Layla Seafood and Mediterranean Cuisine is as delicious as it is charming.

click to enlarge Discovery central: Layla’s fish shawarma platter is incredible.
  • Discovery central: Layla’s fish shawarma platter is incredible.

We've all heard about the exception that proves the rule. Well, that exception has a name: Domino's.

Domino's, I've discovered—as much as a crackpot theorist can discover—is the linchpin that holds the precarious perfection of 480 Parkland Drive in check. It's the only explanation for how goddamn good the other restaurants in that strip mall are.

A casual takeout joint, Layla Seafood and Mediterranean Cuisine has a markedly different vibe than its neighbours at Tako Sushi & Ramen and 9 + Nine. For me, the restaurant's name evokes a melting pot of fresh Greek, Italian, Lebanese and Turkish seafood dishes like fragrant stews, cioppino and citrus-kissed seared and grilled fish. The reality is fish and chips. Not that that's a bad thing, as Layla quickly proves.

It's Friday night and it's not too busy. A few small groups are scattered about, tables piled with food. The edges of plates with shawarma, kafta, souvlaki, tabbouleh, hummus and labneh rub up against one another together. It smells really good, a blend of golden fry, fresh herbs and pungent garlic.

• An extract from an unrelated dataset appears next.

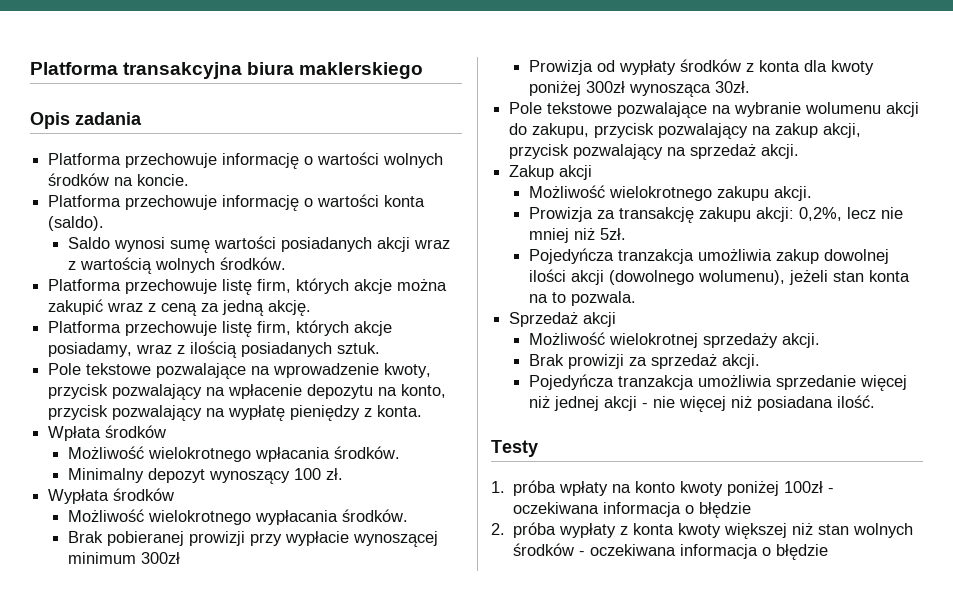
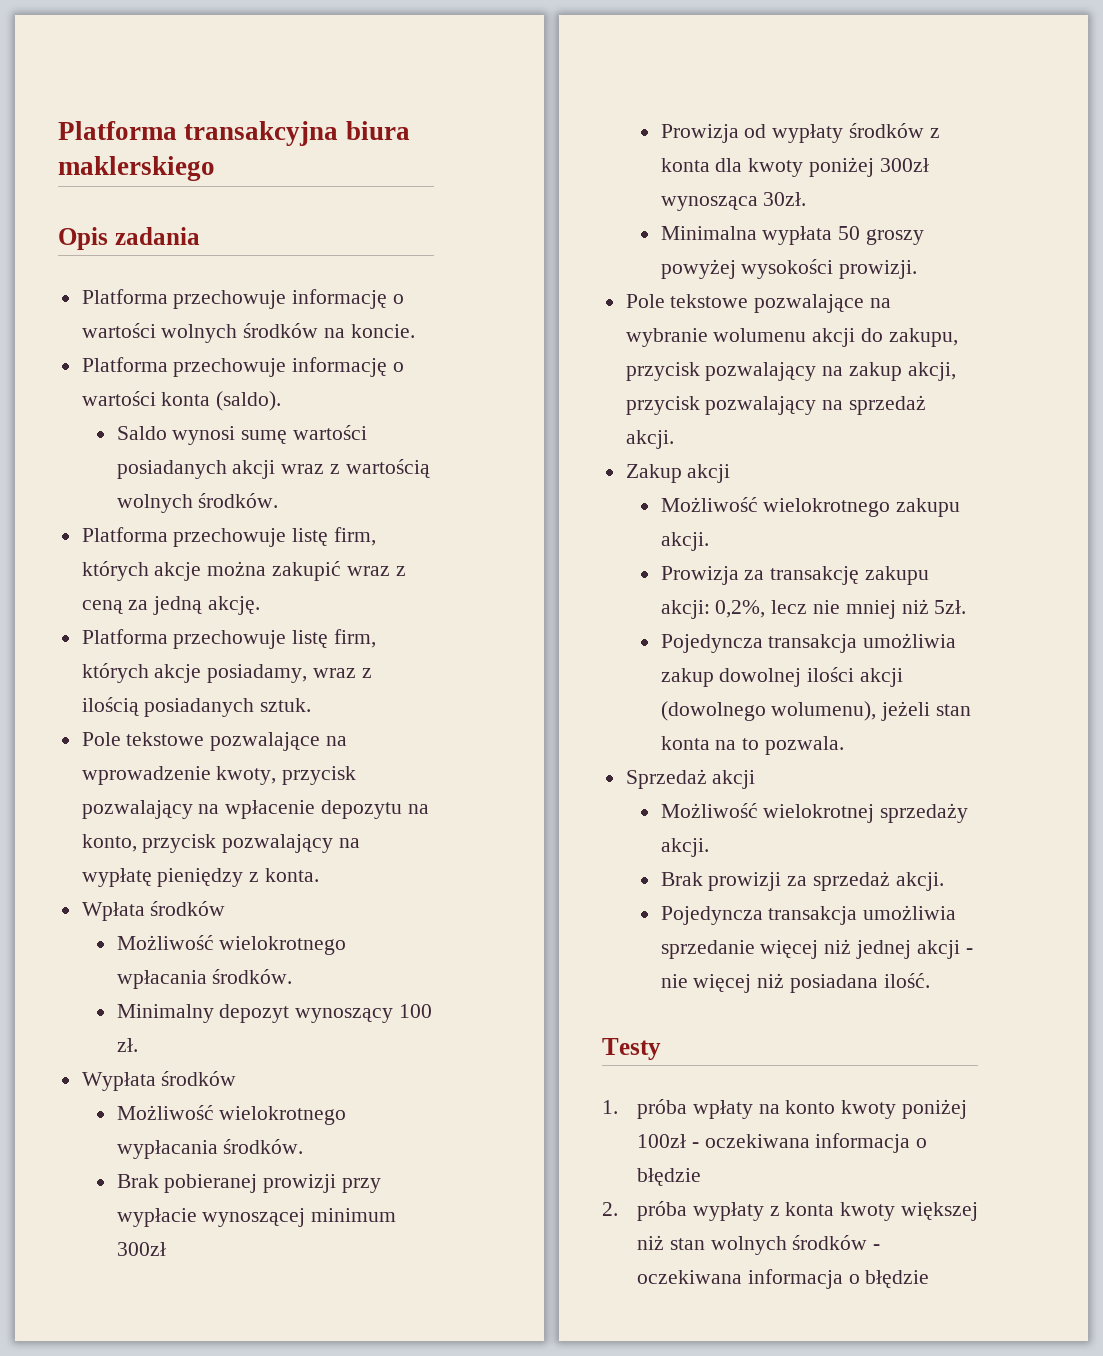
(750, 87) none -> [660,226,925,245] [660,259,918,279] // Minimalna wypłata 50 groszy powyżej wysokości prowizji.
[528,248,694,264] Pojedyńcza tranzakcja -> [660,634,858,653] Pojedyncza transakcja
[528,374,694,390] Pojedyńcza tranzakcja -> [660,906,858,925] Pojedyncza transakcja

The restaurant is set up so you order at the counter and then they drop off the food at your table. After ordering we settle into a table that's nestled against the wall. A few minutes later our fattoush ($5.99) is brought over. We've forgotten to pick up cutlery, so our server kindly flits across the restaurant to pick some up for us.

The fattoush, a Lebanese bread salad, is a lovely mix of crisp textures and mild, bright flavours. Lettuce, tomato, cucumber, red onion, sliced radish and a scattering of parsley are tossed in a fresh, light olive oil and lemon dressing. A sprinkle of reddish-purple sumac adds to the tart, lemony flavour. It's perfectly dressed: heavy enough that it's satisfyingly flavourful, but light enough that the deep-fried pita never gets soggy.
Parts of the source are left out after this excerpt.